In January, former Obama administration economists Jason Furman and Lawrence Summers penned an op-ed calling for Washington to “end its debt obsession,” casting doubt on the nightmarish predictions of some deficit hawks. And liberal presidential candidates have unveiled plans to spend tens of trillions of dollars in federal money.

“If the deficit is helping to support demand, and that support is keeping us moving forward, then I see no reason to complain about the fact that the deficit has increased,” said Stephanie Kelton, an economist at Stony Brook University who has served as an adviser to Sen.

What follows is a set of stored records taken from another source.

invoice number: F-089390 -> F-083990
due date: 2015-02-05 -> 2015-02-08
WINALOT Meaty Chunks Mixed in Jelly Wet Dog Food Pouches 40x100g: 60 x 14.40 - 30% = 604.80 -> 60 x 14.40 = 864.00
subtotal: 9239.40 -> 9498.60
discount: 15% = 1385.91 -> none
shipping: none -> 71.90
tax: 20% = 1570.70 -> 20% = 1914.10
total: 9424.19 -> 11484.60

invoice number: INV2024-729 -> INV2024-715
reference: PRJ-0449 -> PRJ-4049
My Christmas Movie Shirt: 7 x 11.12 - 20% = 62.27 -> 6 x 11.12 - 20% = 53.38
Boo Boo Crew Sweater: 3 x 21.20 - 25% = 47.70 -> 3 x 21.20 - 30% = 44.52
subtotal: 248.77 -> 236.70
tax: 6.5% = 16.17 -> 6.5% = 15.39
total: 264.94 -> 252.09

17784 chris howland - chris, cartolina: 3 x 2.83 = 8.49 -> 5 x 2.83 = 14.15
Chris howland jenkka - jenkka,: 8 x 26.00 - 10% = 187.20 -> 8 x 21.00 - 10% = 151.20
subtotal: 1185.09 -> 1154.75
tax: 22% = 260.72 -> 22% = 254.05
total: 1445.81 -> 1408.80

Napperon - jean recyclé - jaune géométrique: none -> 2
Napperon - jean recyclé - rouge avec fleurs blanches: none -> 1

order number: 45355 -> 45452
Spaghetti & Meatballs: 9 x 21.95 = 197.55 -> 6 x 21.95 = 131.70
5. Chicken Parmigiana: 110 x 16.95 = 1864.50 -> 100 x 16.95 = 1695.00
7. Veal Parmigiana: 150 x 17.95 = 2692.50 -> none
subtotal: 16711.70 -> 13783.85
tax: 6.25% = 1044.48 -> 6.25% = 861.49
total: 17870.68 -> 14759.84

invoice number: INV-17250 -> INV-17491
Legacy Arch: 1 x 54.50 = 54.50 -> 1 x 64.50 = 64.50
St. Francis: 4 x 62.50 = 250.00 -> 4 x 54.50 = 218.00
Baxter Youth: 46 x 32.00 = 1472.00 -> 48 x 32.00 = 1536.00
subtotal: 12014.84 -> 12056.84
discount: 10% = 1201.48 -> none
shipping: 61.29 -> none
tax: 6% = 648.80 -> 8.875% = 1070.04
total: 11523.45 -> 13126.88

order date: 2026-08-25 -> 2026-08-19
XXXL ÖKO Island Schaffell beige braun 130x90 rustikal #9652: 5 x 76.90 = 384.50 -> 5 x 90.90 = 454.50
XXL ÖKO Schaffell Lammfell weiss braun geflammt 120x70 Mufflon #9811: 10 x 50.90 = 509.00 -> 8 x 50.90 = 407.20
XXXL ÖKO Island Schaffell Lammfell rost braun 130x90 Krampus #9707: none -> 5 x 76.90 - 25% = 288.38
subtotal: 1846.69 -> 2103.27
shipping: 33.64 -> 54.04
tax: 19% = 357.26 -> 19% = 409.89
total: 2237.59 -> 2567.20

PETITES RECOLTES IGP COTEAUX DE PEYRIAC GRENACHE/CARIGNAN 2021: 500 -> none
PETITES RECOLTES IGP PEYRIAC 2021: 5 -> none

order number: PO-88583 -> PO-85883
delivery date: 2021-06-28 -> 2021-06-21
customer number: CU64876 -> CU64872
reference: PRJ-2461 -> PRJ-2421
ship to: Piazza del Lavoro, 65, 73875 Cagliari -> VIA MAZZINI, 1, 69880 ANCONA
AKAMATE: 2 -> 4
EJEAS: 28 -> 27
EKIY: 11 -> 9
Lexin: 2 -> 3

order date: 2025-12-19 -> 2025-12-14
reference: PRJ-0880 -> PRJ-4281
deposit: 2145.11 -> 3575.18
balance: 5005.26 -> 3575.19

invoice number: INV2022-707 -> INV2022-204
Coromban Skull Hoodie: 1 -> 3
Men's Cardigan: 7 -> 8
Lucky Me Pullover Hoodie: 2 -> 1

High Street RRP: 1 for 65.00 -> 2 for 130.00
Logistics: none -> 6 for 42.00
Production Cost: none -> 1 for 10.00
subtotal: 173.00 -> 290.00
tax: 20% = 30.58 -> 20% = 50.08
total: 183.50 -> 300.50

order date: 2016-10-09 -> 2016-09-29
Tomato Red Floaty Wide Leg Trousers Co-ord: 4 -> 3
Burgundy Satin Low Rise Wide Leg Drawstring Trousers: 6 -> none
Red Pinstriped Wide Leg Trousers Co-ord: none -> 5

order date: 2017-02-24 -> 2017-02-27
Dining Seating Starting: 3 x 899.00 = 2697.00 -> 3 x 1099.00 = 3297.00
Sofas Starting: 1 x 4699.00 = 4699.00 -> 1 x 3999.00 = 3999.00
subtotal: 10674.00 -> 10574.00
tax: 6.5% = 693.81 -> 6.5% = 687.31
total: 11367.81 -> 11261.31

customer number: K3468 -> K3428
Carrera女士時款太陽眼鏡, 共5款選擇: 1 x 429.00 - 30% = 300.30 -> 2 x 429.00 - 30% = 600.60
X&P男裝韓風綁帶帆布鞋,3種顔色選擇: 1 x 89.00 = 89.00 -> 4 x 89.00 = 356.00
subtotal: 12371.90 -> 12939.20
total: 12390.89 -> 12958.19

Bernie Sanders (I-Vt.).

Republican policymakers have made little noise about the deficit under Trump, a contrast with their dire predictions about rising red ink under President Obama.

In 2013, when federal debt totaled $16.7 trillion, Trump tweeted: “Obama is the most profligate deficit & debt spender in our nation’s history.” The federal government is now more than $22 trillion in debt, according to the White House.

Mike Pence, now the vice president, said in October 2016 that the debt increases under the Obama administration were “atrocious.”

Mick Mulvaney, the president’s acting chief of staff, held a series of “Spending, Debt and Deficit” town halls under Obama and repeatedly criticized lawmakers of both parties for increasing the deficit, including over relief funding for Hurricane Sandy.

White House officials have previously said they remain optimistic that the growth spurred from the tax law will eventually yield lower deficits.

“I just need another couple of years — and I said this at the time — to let the revenues fill in if we get the kind of growth that we are hoping for,” Larry Kudlow, Trump’s top economic adviser said in June.